_To do_. Output only the lines below that start at the line containing "total: 12715.84 -> 12009.94" and end at the line containing "Toalhas de Mesa", with both ends kept.

[Version comparison data]
^^^^

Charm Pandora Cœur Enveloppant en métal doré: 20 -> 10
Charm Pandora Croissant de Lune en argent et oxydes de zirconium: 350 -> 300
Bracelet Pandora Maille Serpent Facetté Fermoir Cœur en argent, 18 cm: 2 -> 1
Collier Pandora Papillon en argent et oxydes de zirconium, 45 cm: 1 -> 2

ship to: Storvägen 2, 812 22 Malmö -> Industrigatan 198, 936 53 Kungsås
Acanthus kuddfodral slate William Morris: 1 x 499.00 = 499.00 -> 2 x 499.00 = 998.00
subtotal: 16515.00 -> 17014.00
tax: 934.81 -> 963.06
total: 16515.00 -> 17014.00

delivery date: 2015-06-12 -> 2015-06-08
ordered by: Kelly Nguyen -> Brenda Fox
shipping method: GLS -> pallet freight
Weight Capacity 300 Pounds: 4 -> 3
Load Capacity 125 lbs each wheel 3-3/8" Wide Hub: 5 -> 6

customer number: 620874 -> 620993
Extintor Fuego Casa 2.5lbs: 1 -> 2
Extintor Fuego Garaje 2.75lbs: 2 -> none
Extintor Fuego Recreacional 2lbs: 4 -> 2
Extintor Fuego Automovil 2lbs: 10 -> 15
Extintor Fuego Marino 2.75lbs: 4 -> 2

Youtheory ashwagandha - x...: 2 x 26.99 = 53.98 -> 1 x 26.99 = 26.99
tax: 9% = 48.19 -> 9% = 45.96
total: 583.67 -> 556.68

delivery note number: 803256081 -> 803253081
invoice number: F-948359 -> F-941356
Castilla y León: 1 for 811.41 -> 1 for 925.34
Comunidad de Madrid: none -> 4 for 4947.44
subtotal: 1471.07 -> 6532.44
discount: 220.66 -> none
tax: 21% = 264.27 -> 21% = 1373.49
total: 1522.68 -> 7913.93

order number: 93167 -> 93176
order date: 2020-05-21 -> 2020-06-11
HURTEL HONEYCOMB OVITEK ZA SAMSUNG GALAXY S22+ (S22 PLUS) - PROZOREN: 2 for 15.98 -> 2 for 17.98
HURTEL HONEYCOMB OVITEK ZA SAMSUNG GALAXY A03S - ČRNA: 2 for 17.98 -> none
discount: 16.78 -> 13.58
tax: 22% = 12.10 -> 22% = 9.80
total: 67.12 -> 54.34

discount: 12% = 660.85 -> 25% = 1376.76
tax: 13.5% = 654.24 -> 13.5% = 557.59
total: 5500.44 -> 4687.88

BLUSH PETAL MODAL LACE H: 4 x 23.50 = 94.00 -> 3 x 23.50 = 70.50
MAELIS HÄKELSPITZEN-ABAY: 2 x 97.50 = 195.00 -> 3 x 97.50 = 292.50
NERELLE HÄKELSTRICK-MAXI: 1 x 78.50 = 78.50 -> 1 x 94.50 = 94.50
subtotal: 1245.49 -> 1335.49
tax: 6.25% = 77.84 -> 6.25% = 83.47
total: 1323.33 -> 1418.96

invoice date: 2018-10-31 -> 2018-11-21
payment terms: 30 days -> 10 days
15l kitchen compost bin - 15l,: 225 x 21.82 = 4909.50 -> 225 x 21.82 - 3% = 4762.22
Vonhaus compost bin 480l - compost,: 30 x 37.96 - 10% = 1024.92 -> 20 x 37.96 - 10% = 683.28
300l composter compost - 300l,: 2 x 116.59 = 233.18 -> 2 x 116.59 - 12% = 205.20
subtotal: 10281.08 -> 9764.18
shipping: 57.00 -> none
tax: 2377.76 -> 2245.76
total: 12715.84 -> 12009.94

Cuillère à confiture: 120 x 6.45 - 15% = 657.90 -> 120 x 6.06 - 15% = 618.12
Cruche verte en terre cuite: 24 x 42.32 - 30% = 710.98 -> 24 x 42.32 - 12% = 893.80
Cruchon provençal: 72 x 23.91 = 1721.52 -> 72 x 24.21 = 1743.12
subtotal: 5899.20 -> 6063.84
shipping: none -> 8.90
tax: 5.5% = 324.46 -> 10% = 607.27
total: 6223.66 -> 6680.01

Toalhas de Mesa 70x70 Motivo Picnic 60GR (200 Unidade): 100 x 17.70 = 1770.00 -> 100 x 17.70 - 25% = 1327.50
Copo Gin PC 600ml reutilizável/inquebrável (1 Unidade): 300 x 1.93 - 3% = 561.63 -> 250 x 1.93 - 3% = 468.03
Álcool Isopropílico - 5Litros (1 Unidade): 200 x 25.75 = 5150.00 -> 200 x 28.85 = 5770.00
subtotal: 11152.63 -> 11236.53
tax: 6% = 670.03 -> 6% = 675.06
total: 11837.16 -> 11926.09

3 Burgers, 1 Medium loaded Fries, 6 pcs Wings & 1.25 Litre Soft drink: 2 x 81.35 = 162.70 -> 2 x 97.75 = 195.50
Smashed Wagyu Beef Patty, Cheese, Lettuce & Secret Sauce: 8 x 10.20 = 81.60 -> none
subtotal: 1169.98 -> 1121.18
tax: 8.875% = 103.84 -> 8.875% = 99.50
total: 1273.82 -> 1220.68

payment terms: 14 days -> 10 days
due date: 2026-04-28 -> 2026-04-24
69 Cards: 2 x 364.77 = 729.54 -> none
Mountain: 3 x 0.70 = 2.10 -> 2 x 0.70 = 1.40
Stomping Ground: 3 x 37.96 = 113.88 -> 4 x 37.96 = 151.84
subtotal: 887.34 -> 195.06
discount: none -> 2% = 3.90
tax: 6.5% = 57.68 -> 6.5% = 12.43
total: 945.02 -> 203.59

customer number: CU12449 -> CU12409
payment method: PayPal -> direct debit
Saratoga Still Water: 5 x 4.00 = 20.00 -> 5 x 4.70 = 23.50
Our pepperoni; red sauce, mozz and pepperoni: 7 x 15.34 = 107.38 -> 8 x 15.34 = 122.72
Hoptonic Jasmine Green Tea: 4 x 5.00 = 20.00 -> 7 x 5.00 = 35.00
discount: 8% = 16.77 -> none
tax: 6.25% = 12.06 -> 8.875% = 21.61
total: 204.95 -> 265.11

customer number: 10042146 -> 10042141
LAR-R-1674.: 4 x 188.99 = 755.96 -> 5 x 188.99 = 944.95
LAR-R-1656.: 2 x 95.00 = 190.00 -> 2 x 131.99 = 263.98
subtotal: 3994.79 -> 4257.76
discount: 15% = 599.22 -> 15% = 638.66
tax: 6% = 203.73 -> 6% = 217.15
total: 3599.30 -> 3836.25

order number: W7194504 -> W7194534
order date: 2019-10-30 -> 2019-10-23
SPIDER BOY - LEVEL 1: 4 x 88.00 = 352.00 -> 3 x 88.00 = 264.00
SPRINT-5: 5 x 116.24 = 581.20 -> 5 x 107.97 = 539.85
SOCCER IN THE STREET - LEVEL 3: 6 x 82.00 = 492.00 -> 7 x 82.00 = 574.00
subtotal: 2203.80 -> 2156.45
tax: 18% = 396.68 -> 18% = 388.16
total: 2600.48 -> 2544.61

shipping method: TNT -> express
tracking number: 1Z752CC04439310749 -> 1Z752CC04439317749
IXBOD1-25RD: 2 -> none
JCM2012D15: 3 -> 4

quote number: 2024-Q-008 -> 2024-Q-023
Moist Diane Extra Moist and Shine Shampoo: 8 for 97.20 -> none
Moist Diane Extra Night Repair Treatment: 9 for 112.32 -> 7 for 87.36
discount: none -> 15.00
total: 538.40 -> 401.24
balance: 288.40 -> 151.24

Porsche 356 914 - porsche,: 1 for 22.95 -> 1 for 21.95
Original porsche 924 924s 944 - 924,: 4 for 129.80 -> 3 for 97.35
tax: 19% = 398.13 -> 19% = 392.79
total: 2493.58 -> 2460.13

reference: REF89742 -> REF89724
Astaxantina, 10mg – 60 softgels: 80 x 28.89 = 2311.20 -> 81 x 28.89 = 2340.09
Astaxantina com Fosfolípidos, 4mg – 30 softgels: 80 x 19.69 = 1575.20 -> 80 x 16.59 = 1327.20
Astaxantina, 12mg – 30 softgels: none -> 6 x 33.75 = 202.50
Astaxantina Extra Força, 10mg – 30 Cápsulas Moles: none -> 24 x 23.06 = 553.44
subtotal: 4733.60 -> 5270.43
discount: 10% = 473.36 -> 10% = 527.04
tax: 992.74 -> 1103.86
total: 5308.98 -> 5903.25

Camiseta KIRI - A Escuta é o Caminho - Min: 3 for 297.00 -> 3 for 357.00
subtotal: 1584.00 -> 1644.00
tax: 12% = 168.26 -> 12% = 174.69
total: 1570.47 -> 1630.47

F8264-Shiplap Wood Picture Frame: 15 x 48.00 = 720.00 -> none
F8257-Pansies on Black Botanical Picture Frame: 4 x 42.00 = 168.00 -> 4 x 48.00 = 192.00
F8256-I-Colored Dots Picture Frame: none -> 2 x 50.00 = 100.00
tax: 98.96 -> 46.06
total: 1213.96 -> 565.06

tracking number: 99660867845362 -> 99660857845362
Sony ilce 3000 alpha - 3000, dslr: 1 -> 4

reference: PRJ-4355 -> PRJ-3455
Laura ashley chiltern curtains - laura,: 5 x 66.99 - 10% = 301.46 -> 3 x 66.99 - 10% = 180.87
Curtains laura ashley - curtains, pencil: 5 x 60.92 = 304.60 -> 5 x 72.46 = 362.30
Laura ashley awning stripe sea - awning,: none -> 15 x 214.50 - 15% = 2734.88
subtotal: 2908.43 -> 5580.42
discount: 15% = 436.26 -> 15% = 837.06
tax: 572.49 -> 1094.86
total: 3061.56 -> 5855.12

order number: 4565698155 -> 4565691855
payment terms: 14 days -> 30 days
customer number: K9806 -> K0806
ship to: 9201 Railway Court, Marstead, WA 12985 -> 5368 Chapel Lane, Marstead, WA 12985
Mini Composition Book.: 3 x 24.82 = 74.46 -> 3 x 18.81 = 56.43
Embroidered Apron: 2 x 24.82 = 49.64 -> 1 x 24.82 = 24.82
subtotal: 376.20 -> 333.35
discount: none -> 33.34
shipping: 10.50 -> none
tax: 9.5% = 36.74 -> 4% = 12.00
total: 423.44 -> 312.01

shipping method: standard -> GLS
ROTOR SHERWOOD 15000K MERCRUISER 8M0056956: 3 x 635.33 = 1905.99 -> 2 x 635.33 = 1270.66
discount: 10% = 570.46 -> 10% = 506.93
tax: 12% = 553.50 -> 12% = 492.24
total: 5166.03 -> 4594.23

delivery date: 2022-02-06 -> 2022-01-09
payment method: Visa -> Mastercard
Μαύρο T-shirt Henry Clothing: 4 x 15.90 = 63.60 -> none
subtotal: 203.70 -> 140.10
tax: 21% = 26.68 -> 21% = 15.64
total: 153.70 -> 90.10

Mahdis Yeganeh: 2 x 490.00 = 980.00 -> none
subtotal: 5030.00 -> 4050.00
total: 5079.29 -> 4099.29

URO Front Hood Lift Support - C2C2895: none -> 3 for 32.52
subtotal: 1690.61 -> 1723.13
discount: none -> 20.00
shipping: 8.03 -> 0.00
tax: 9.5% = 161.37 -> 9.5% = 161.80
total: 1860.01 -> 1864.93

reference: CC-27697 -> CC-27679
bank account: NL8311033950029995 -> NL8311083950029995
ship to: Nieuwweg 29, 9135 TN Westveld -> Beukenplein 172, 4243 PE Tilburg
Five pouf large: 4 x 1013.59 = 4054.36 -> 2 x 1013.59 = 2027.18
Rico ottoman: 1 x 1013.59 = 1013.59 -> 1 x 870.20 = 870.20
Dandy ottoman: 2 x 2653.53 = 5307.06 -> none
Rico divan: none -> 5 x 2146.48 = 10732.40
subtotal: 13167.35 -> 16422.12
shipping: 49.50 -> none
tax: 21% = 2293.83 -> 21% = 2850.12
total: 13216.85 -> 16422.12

^^^^

_Your solution_.
total: 12715.84 -> 12009.94

Cuillère à confiture: 120 x 6.45 - 15% = 657.90 -> 120 x 6.06 - 15% = 618.12
Cruche verte en terre cuite: 24 x 42.32 - 30% = 710.98 -> 24 x 42.32 - 12% = 893.80
Cruchon provençal: 72 x 23.91 = 1721.52 -> 72 x 24.21 = 1743.12
subtotal: 5899.20 -> 6063.84
shipping: none -> 8.90
tax: 5.5% = 324.46 -> 10% = 607.27
total: 6223.66 -> 6680.01

Toalhas de Mesa 70x70 Motivo Picnic 60GR (200 Unidade): 100 x 17.70 = 1770.00 -> 100 x 17.70 - 25% = 1327.50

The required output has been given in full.